*Task to complete*.
Your response should be the lines from the one containing "tax: 10% = 271.59 -> 10% = 266.91" through the end of the material, copied exactly and with nothing added.

*Task input*.

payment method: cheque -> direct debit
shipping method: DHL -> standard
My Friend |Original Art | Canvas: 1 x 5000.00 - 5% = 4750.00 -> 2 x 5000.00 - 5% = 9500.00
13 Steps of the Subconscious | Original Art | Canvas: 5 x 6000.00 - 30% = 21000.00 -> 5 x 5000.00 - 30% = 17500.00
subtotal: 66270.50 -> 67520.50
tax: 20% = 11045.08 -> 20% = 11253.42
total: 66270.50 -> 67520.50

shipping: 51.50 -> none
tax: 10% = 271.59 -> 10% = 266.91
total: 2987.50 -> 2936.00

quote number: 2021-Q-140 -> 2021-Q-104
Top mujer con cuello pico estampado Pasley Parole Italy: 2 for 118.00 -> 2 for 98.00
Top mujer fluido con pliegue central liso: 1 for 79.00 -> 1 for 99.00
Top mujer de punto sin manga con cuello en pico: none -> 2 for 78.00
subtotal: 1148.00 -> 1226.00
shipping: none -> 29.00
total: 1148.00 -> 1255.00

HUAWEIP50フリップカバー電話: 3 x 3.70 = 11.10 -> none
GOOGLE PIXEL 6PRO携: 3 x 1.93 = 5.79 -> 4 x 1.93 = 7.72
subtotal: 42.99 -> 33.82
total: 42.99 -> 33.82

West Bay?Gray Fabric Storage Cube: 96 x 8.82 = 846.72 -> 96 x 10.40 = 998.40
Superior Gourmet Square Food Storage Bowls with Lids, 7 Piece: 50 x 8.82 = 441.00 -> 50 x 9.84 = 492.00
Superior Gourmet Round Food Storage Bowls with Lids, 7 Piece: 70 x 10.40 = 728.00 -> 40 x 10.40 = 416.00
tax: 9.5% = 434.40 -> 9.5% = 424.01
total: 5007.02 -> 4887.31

*Response*.
tax: 10% = 271.59 -> 10% = 266.91
total: 2987.50 -> 2936.00

quote number: 2021-Q-140 -> 2021-Q-104
Top mujer con cuello pico estampado Pasley Parole Italy: 2 for 118.00 -> 2 for 98.00
Top mujer fluido con pliegue central liso: 1 for 79.00 -> 1 for 99.00
Top mujer de punto sin manga con cuello en pico: none -> 2 for 78.00
subtotal: 1148.00 -> 1226.00
shipping: none -> 29.00
total: 1148.00 -> 1255.00

HUAWEIP50フリップカバー電話: 3 x 3.70 = 11.10 -> none
GOOGLE PIXEL 6PRO携: 3 x 1.93 = 5.79 -> 4 x 1.93 = 7.72
subtotal: 42.99 -> 33.82
total: 42.99 -> 33.82

West Bay?Gray Fabric Storage Cube: 96 x 8.82 = 846.72 -> 96 x 10.40 = 998.40
Superior Gourmet Square Food Storage Bowls with Lids, 7 Piece: 50 x 8.82 = 441.00 -> 50 x 9.84 = 492.00
Superior Gourmet Round Food Storage Bowls with Lids, 7 Piece: 70 x 10.40 = 728.00 -> 40 x 10.40 = 416.00
tax: 9.5% = 434.40 -> 9.5% = 424.01
total: 5007.02 -> 4887.31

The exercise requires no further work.